#### Exercise objective
What is the number of lines in the data below that contain "issue"? Reply with the number only.

╭─ Supplied records

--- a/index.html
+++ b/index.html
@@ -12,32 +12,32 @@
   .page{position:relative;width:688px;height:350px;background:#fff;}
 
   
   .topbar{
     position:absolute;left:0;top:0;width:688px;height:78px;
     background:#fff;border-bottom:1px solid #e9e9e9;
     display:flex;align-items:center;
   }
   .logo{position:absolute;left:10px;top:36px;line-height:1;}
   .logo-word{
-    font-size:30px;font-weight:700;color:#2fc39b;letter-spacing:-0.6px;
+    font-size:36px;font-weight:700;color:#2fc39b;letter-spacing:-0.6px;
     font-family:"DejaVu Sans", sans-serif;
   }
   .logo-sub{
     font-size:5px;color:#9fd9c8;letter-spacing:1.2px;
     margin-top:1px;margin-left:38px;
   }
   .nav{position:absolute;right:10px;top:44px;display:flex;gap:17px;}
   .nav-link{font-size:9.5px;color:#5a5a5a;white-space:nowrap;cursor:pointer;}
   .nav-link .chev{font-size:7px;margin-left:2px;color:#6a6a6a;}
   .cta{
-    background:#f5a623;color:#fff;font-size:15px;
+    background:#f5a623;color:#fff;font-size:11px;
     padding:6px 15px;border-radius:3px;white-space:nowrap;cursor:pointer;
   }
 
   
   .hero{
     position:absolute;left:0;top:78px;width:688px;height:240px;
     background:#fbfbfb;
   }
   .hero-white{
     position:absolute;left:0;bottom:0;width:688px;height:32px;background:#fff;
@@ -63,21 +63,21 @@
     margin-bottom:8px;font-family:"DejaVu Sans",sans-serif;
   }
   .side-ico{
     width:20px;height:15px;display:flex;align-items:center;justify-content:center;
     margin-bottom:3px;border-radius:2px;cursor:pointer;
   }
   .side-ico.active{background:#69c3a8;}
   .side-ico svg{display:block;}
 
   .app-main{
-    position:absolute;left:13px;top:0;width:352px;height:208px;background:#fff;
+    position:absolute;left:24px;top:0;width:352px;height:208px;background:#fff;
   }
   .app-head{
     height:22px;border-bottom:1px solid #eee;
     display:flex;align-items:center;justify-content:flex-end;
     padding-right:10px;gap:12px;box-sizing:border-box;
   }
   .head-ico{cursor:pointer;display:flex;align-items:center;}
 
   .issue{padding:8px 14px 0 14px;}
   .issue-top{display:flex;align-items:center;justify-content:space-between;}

╰─

#### Result for this exercise
2